Various characters are spurned or hurt in the chaos, there’s another girl for example who sough the military man, and another man who sought that girl. The husband and suitor meet at one point when the countess is on her apparent deathbed and peace is agreed upon for her dying moments, only for her to make a miraculous recovery and the amends are quickly broken. The husband refuses a divorce again and again, and witholds the beloved son from seeing the countess, who has to sneak in to her own home to speak with her boy after years abroad. The countess spirals further and further into despair as the various distractions and fancies she used to have no longer ameliorate the feeling that her life is ruined and meaningless.
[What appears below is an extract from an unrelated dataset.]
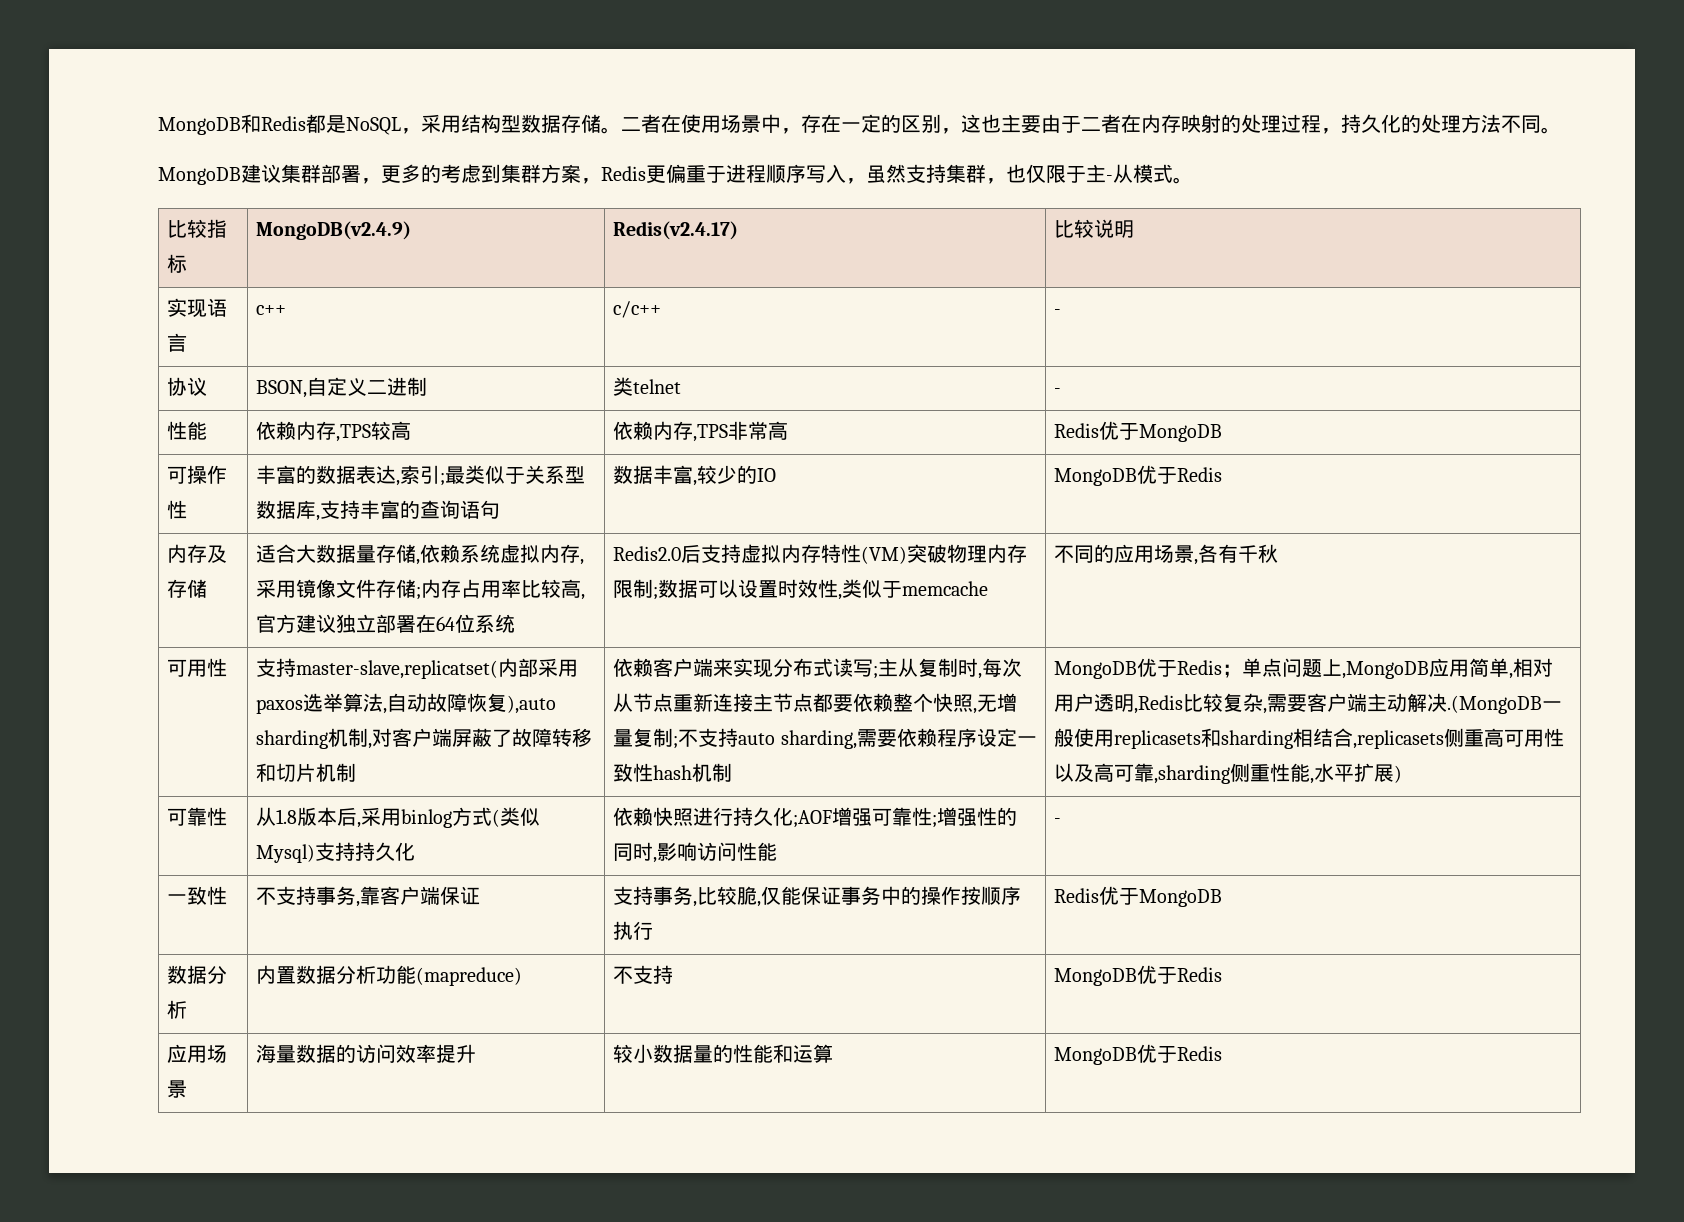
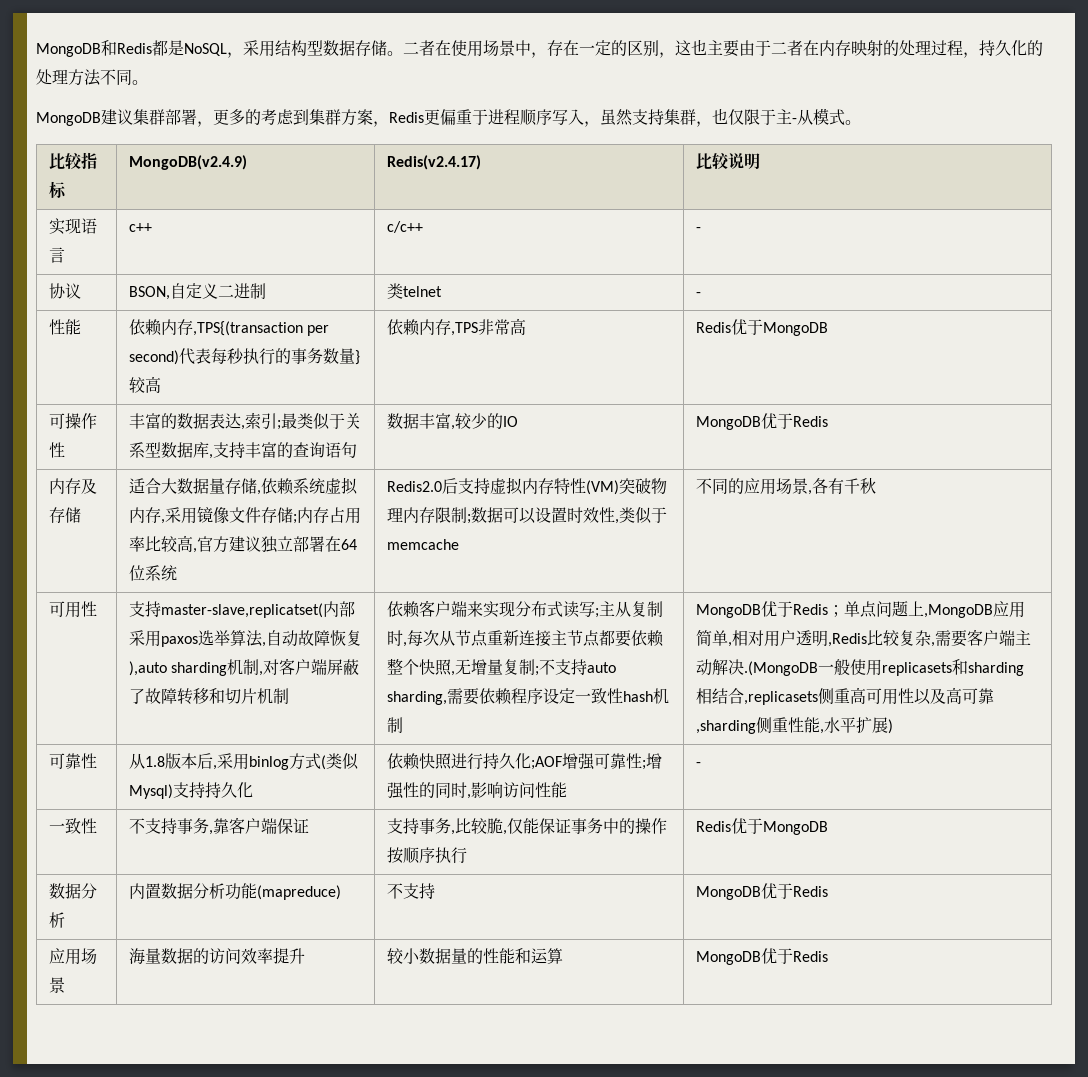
[336,424,372,442] ,TPS -> [192,321,330,336] [128,348,360,365] ,TPS{(transaction per second)代表每秒执行的事务数量}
Finally, our heroine has a mental breakdown when she suspects even her lover is on the bring of leaving her, and throws herself under a train.
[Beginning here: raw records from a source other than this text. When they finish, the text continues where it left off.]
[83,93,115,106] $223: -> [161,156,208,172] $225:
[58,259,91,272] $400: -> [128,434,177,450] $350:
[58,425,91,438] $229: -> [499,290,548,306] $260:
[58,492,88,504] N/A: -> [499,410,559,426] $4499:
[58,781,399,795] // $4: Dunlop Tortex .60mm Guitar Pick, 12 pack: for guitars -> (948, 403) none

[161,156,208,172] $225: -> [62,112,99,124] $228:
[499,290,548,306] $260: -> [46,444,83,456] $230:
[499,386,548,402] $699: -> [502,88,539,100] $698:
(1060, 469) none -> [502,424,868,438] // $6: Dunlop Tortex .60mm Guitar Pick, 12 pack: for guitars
Now, I’ll admit this is not my typical cup of tea, but I have no outright animosity towards a story based on family drama. However, what I spelled out are the main beats of Anna Karenina’s story in Anna Karenina. Certainly a tale worth telling, but I ended the story wondering why the book over 900 pages long. Surely, this could be addressed in about 500 pages (about the length as Crime and Punishment) and still captured all the details and poetic detail necessary to make a compelling story without overstaying the reader’s generous welcome.
The reason I regret to report is the character Konstantin Levin, a self insert of Tolstoy, and the main character of the novel despite not being on the title. Levin does play a pivotal role in the story, being the suitor and eventual husband of Kitty Shcherbatsky, who was initally sought to be engaged to Anna Karenina’s lover. However, he spend the majority of his time (as well a a singificant portion of the entire book) monologuing on a rainbow of riveting topics such political theories of organizing agricultural communes, motivating peasant servants in his house, and the joy of cutting the grass. Levin quite literally spends about 20 full pages describing a day of scything grass with some Russian peasants aka the Boys. I could not help but roll my eyes everytime Levin aka Tolstoy went on some tangential rant that had nothing to do with the plot or the story of Anna Karenina.
I will admit that the conclusion of the novel, which is basically Levin monologuing about the nature of God and the purpose of his life, was beautiful. I had a similar reaction to the conclusion of Anna Karenina that I had to reading an annotated copy of the Bhagavad Gita, or watching the TV ending of Neon Genesis Evangelion where Shinji dissects his entire life (there’s actually a lot of parallels between Shinji Ikari and Konstantin Levin… interesting topic for a future essay maybe). In all, it was a wonderful conclusion, but the problem is that it’s a wonderful conclusion to an essay on religious philosophy, not a conclusion to a straightfroward drama novel.
At some point, I will reread Anna Karenina but taking detailed statistics on Levin’s various diversions and the pages alloted. The character was literally inserted into the book so that Tolstoy could show off his big throbbing brain, and really souring my opinion of this “classic”, and in turn soured my opinion of reading the classics in general. I’m not here to prove how smart or educated I am, at least not anymore. I’m hear in this library or funky little bookstore or wherever because I want a good time, and that doesn’t mean reading about a guy cutting his grass forever.
This year’s return to reading was a good start, but 2026 should be better. 2025 reading was motivated by pushing away my smartphone and social media, a negative emotion. But 2026 will be reading for reading’s sake. Truly a little bit of everything, not just the Tolstoys but the Stossels too.